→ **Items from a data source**
__________________________________________________
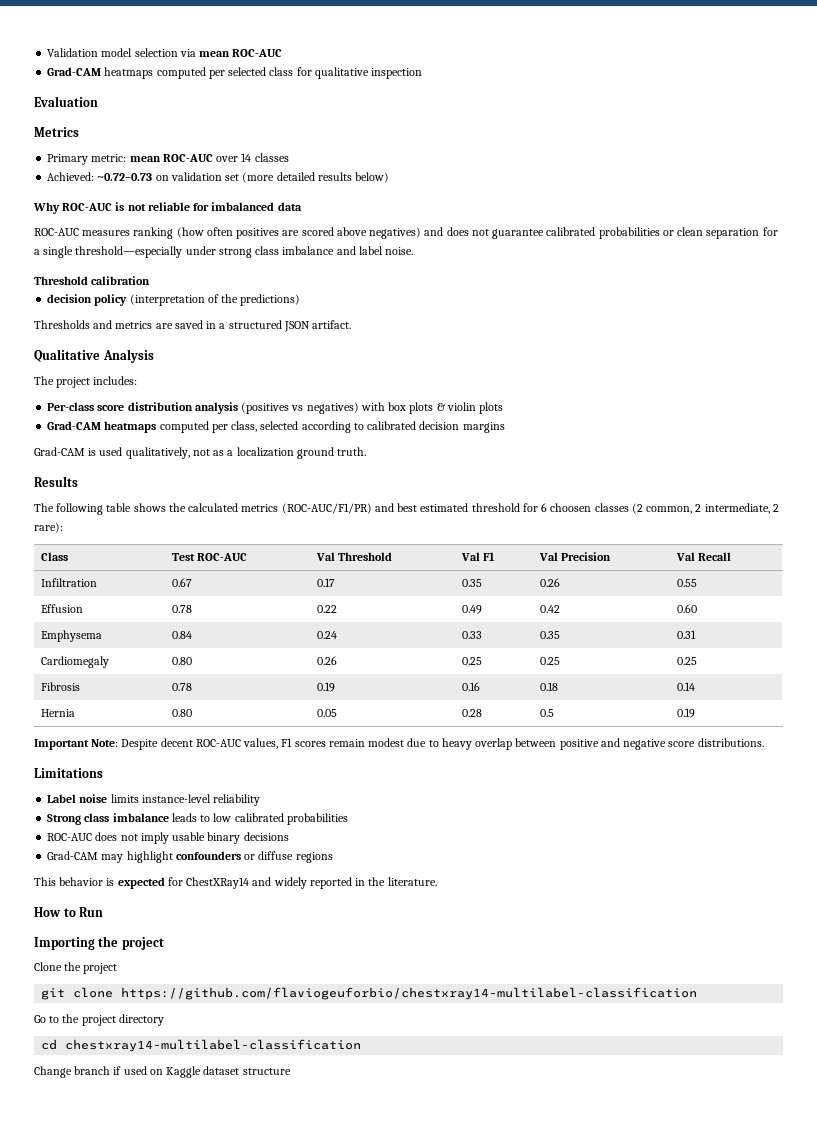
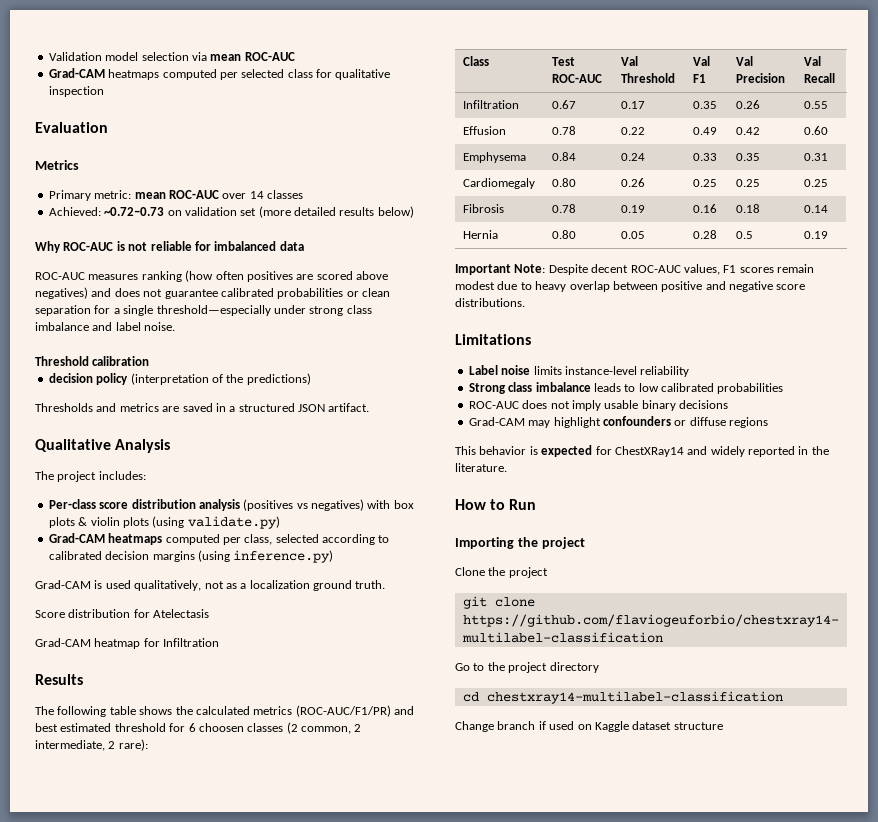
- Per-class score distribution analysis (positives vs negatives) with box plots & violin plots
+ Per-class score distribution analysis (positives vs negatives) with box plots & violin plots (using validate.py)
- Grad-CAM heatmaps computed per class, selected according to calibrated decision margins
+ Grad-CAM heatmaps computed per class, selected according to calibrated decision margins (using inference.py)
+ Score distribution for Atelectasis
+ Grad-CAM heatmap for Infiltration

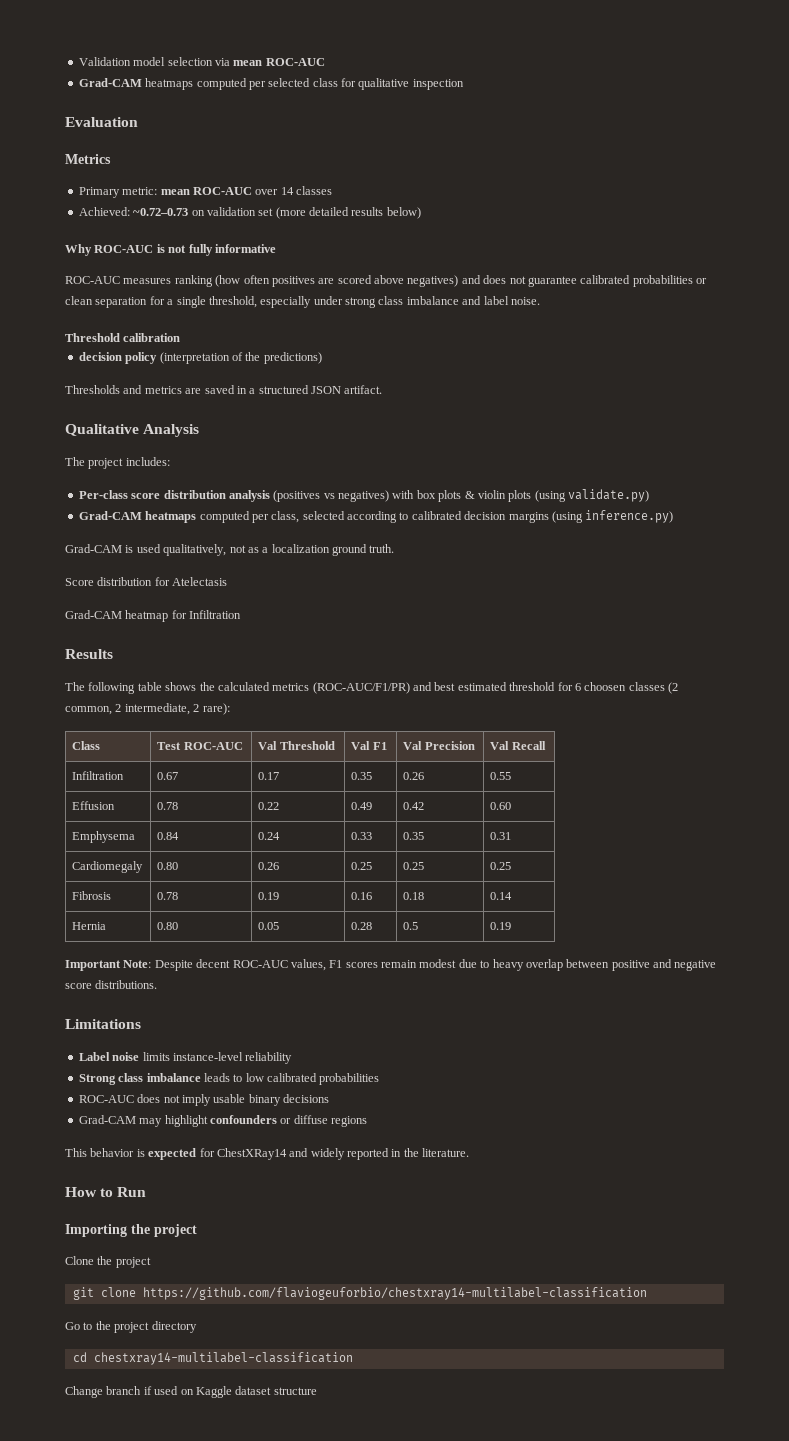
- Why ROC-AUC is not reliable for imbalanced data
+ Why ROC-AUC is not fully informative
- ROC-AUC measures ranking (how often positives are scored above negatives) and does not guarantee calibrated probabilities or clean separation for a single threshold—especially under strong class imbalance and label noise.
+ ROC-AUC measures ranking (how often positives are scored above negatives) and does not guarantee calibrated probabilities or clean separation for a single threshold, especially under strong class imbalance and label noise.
__________________________________________________
→ **Work instructions**
Write out every line of the entries that holds the word "analysis".

→ **Response area**
- Per-class score distribution analysis (positives vs negatives) with box plots & violin plots
+ Per-class score distribution analysis (positives vs negatives) with box plots & violin plots (using validate.py)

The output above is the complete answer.